Modules are taught by weekly lectures, workshops, small group seminars and project supervision. The Psychology Statistics and Practical modules include laboratory practical sessions, statistics classes, computing classes and lectures in statistics and methodology.

Most modules are assessed by examination and coursework in equal measure. Both Stage 2 and 3 marks and, where appropriate, the marks for your year abroad or placement count towards your final degree result.

Contact Hours

For a student studying full time, each academic year of the programme will comprise 1200 learning hours which include both direct contact hours and private study hours.  The precise breakdown of hours will be subject dependent and will vary according to modules.  Please refer to the individual module details under Course Structure.

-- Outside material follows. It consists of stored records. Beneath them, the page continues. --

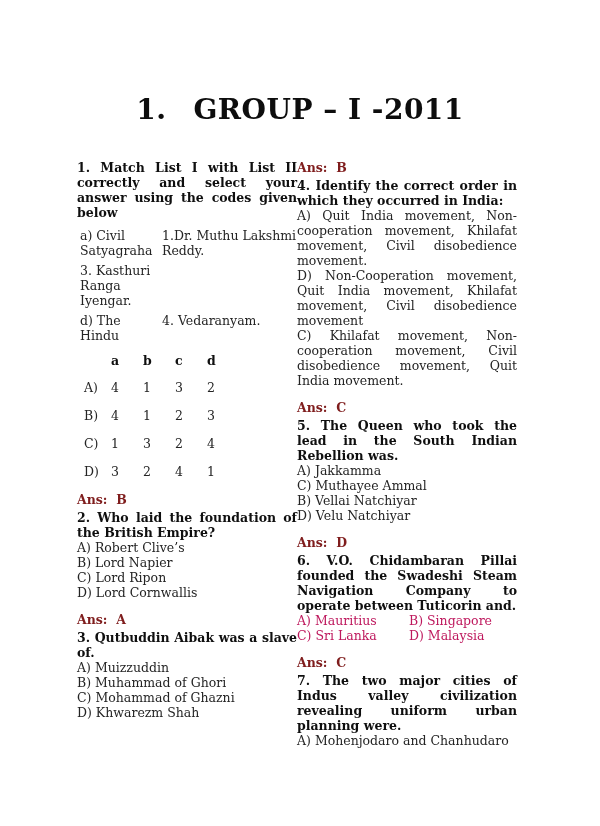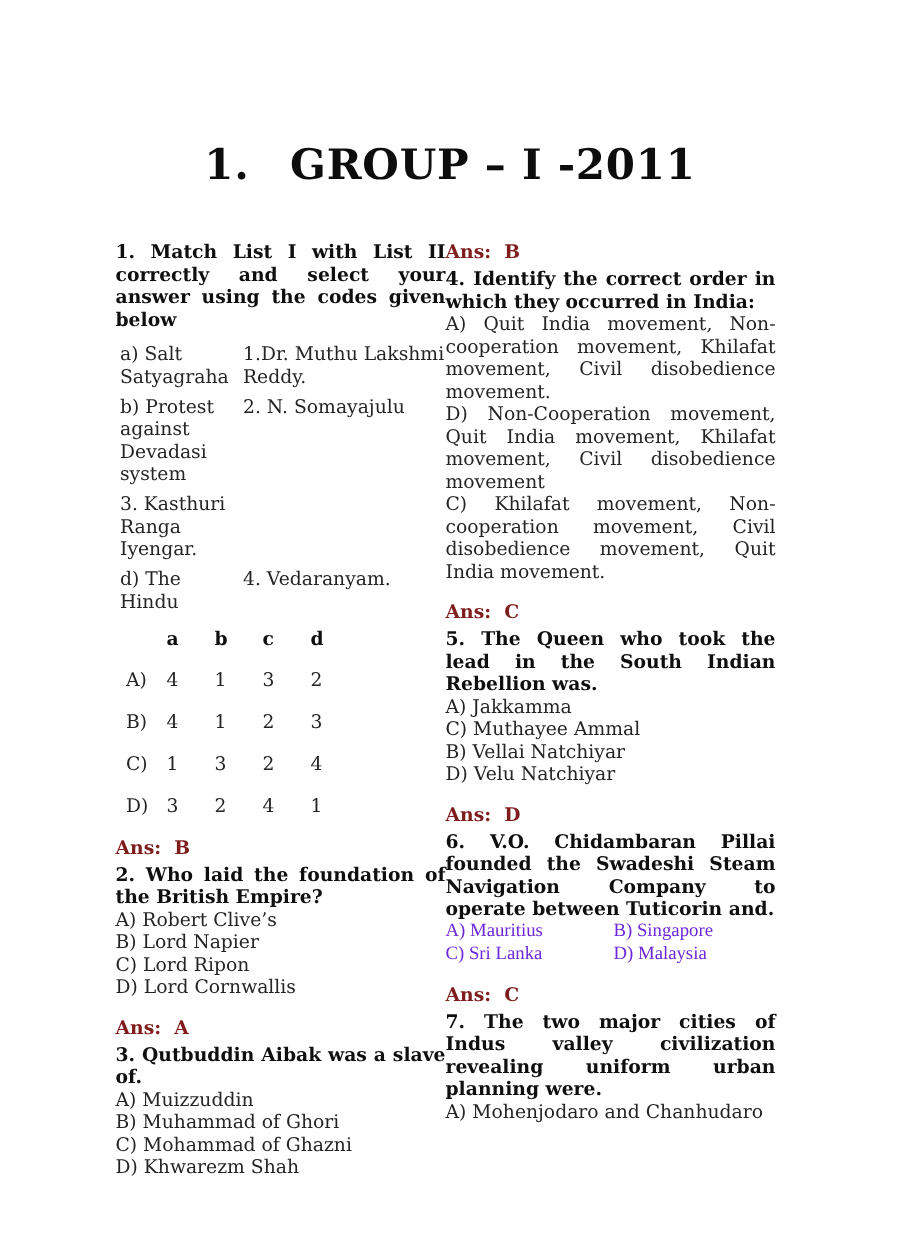"a) Salt Satyagraha" span { text: Salt -> Civil }
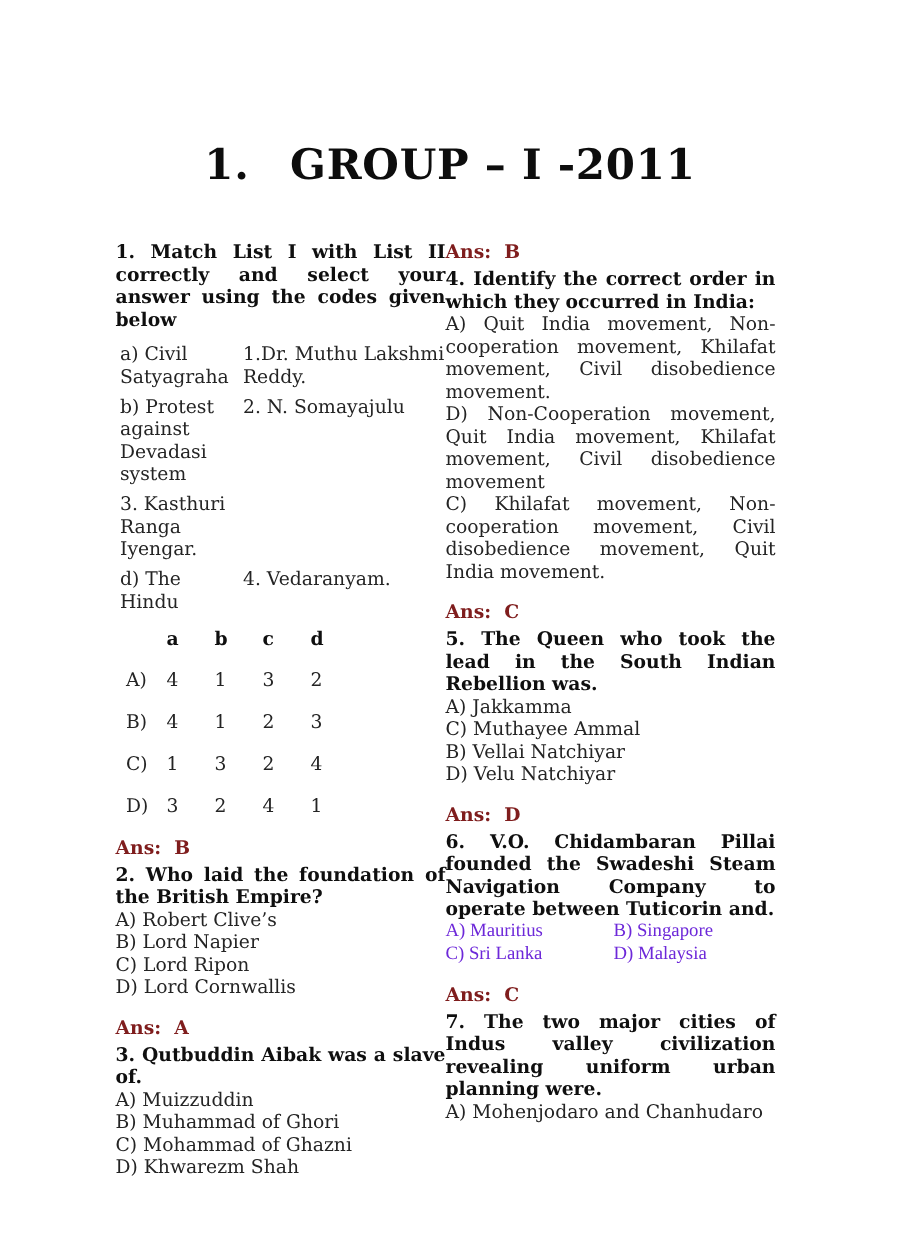"b) Protest against Devadasi system" div.m-row { html: <div> <span>b) Protest against Devadasi system</span> <span>2. N. Somayajulu</span> </div> -> none }
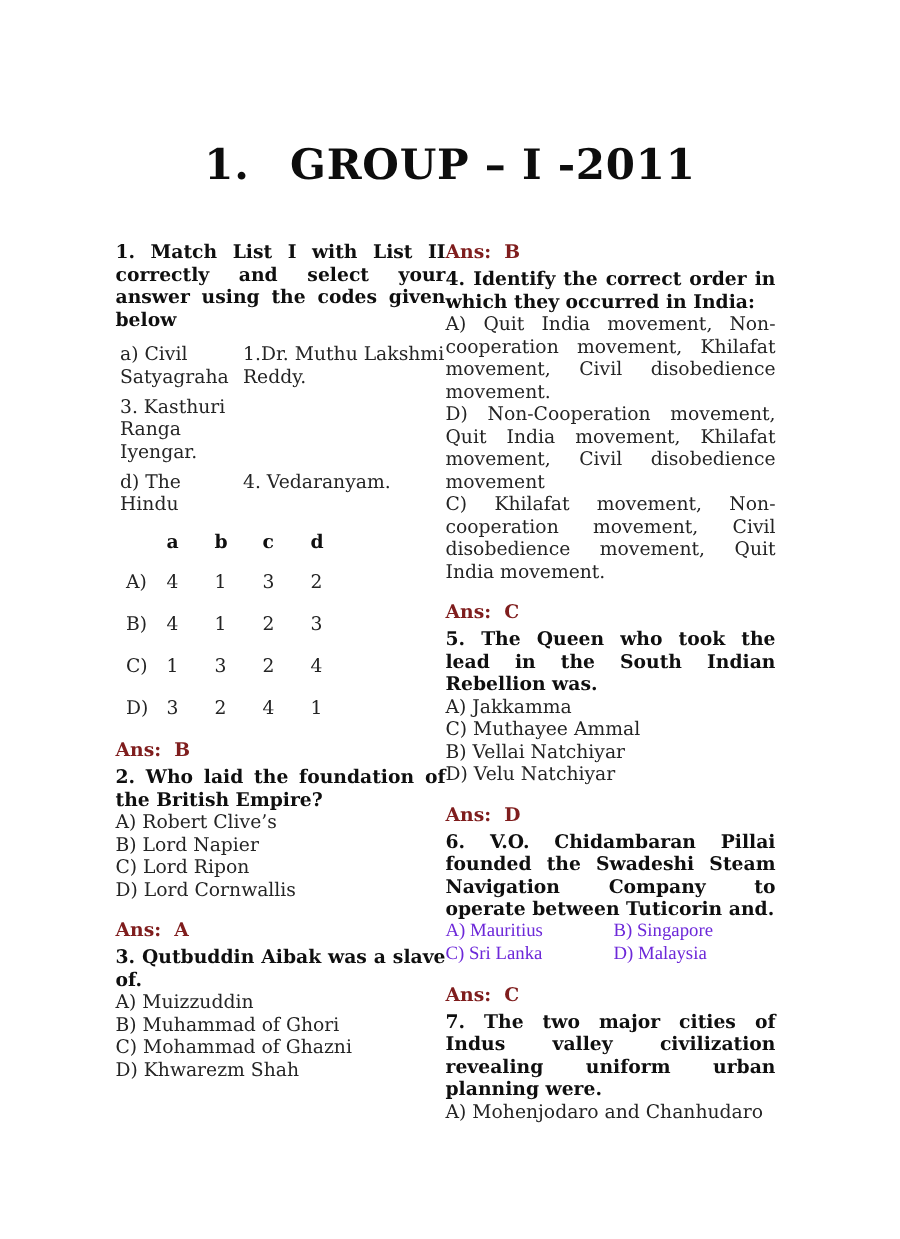"A) Mauritius" .opt-grid span { color: #6d28d9 -> #be185d; font-family: Liberation Serif, serif -> none }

Methods of assessment will vary according to subject specialism and individual modules.  Please refer to the individual module details under Course Structure.

Programme aims

The programme aims to:

  • meet the needs of those contemplating a career in the psychological professions, as well as those motivated by an intellectual interest in psychology
  • attract candidates from a variety of educational backgrounds
  • provide an understanding of the principal perspective in psychology (for example, social, cognitive, and biological)
  • introduce students to a range of theoretical and methodological approaches
  • enable students to study chosen areas of psychology in depth
  • cover the foundations of psychology to provide entry into the British Psychological Society
  • provide teaching which is informed by current research and scholarship and engages with work at the frontiers of knowledge
  • enable students to manage their own learning and carry out independent research
  • develop critical, analytical and problem-solving skills that can be applied within non-applied psychological and extra-psychological settings
  • develop skills appropriate for graduate employment, both in the psychology professions and other fields
  • extend students' knowledge and experience of psychology within the context of another university and country.

The French, German, Italian or Spanish tier of the programme aims to:

  • provide students with sufficient fluency in French, German, Italian or Spanish to study psychology at another European university.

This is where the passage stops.